The asylum set is eventually justified by locking up Lucy in a cell which makes Dracula have to dramatically break in and then out again to kidnap her. The two of them end up in a crate in the hold of a boat which of course Jonathan and Van Helsing find and open. There’s a brief fight which Dracula is winning up until a dying Van Helsing manages to swing a boat hook fully into Dracula’s back, allowing him to be hauled up into the sunlight as stock footage of the sun montages him to death. It all hangs together well enough: it opened and closed on a boat, Van Helsing managed to be the one to end him, sunlight is deadly to vampires again, finally, and then it ends somewhat ambiguously as Dracula’s cape somehow stiffly flies away.
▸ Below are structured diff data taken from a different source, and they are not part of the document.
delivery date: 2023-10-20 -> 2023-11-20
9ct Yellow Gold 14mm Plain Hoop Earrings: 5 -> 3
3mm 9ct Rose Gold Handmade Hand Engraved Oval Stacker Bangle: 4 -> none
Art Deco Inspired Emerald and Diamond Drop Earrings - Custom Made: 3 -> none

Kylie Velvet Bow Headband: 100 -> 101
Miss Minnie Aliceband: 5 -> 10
The movie made its money back at the box office but was seen as something of a disappointment. Although it was shot in full color the director had wanted to shoot in black and white before the studio told him obviously not. When it was issued on laser disc in 1991 the director took the opportunity to color correct the print and drain much of that color out. This was the default print of all future home video releases until the 2019 Shout! Factory DVD. The recent blu-ray edition keeps this restored coloring as well, which is the version I saw. It looks just fine, although I can see the logic of the other version.
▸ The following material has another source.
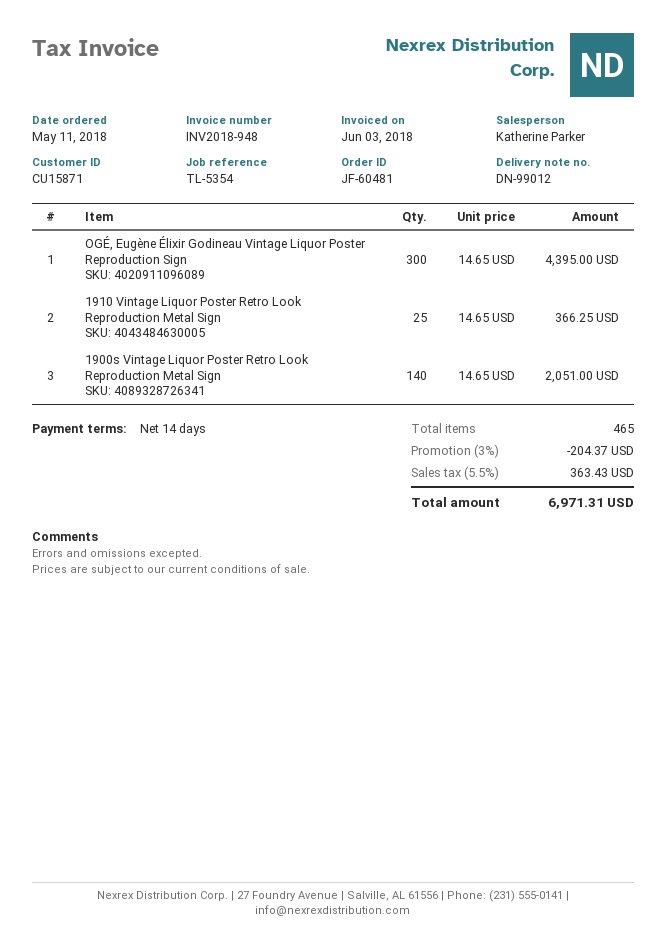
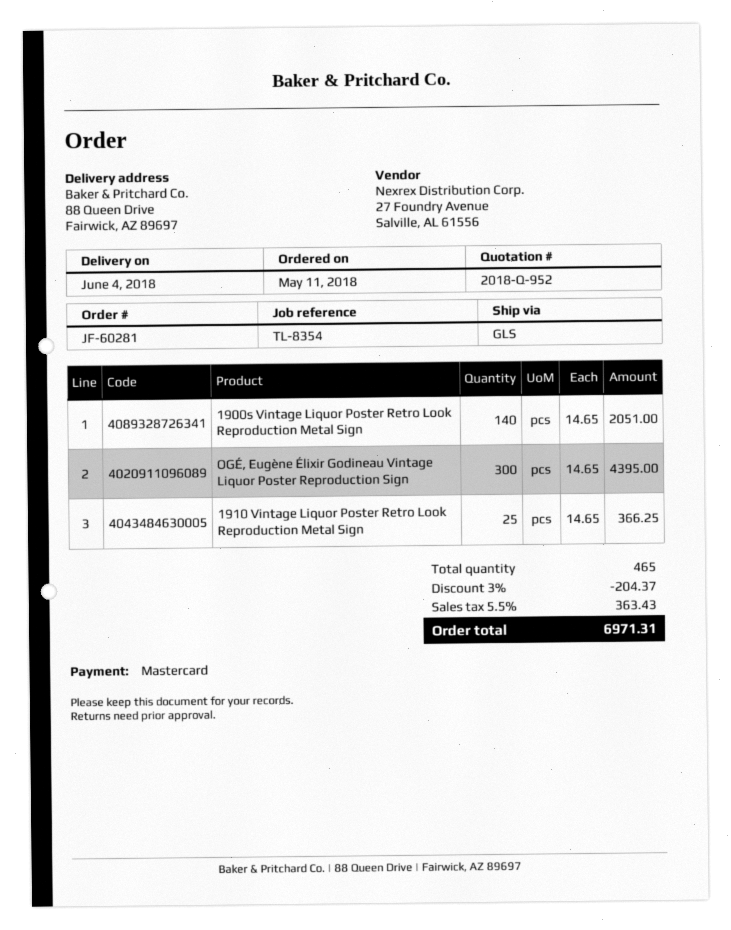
order number: JF-60481 -> JF-60281
reference: TL-5354 -> TL-8354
This movie, while not forgotten, has certainly faded from memory. Langella’s Dracula isn’t spoken of all that much, certainly not like Bela Legosi’s or Christopher Lee’s still are. The movie holds up just fine and doesn’t feel particularly dated, although in a way I have trouble articulating the way it depicts the period is very reminiscent of 1974’s ‘Murder on the Orient Express.’ Something about the way the 70’s portrayed the turn of the century is very specific. There’s just not much new it brings to the table. This is a very traditional depiction of Dracula. He fears garlic, crosses, and sunlight, can mesmerize people, and even has a couple of new tricks: he can turn into a wolf or mist and can defy gravity at will. He also loves him a cape with a collar. It feels like what it is: an homage to the old Universal monster movies. We won’t see a Dracula this traditional again on the big screen from a major studio any time soon.